While there is nothing inherently reactionary or conservative in this gesture, later marginalists, specifically those who emerged out of fin de siècle Vienna — Ludwig von Mises, Joseph Schumpeter, Hayek — would self-consciously employ the doctrine as a means to beat back the rising assertiveness of ordinary workers, who as Robin notes increasingly saw themselves as “the centerpiece of modern civilization” and the primary motor of not only “the economy but culture and society as well.”

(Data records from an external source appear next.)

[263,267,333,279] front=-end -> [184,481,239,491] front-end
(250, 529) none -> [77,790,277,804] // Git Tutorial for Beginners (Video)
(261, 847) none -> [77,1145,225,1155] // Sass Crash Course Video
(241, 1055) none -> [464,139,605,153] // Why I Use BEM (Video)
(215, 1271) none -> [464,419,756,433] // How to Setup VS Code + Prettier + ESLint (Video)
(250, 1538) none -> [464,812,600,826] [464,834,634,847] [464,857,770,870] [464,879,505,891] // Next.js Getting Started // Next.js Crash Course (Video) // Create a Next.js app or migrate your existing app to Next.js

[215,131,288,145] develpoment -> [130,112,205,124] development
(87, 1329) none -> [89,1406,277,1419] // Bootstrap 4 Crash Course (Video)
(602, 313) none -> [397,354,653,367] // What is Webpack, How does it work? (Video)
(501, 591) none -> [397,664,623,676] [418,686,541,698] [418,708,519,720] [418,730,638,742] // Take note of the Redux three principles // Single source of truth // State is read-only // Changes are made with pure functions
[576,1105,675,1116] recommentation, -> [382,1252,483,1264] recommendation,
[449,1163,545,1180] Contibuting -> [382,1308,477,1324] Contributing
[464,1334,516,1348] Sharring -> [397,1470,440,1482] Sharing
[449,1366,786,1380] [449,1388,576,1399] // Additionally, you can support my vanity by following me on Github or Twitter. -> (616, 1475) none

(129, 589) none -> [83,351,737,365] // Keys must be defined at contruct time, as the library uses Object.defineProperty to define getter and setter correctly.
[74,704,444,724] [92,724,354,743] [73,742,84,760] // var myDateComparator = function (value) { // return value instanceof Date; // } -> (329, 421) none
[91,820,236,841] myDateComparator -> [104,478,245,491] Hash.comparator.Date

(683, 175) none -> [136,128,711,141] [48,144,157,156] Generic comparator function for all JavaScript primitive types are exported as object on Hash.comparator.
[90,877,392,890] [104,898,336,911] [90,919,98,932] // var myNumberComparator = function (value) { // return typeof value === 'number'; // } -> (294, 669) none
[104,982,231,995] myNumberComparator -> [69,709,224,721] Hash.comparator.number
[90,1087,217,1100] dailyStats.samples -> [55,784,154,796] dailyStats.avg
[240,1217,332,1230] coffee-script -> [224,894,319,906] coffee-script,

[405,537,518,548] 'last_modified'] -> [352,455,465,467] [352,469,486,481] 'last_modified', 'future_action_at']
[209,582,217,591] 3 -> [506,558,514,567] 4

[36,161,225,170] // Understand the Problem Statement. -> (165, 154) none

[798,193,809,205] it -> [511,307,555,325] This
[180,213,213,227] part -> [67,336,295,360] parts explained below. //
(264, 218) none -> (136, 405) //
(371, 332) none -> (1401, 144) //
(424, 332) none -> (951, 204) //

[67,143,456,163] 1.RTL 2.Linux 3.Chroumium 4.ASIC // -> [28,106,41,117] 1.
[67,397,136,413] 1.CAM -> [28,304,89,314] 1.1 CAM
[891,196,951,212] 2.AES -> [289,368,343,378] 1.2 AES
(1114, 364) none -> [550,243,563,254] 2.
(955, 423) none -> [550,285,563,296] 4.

It was Hayek who took this furthest, effectively inverting the social-democratic understanding of Marginalism, according to which it was “the worker — in his capacity as consumer — who gave value to capital.” For Hayek and the Austrians, in absolute contrast, it is capital that provides value to labor; indeed the figure of the man of capital, previously the model of sober rationality, is recast as nothing less than a promethean visionary, as a “heroic legislator value” possessed of the intuitive capacity to sense the dim outlines of the not-yet and the force of will to make it reality. When Bezos reminds us that Amazon executives “live in the future,” he is calling back to this older conception of the men of capital as a kind of benevolent aristocracy, as creators of “real value” of which all us ordinary souls are the ungrateful beneficiaries.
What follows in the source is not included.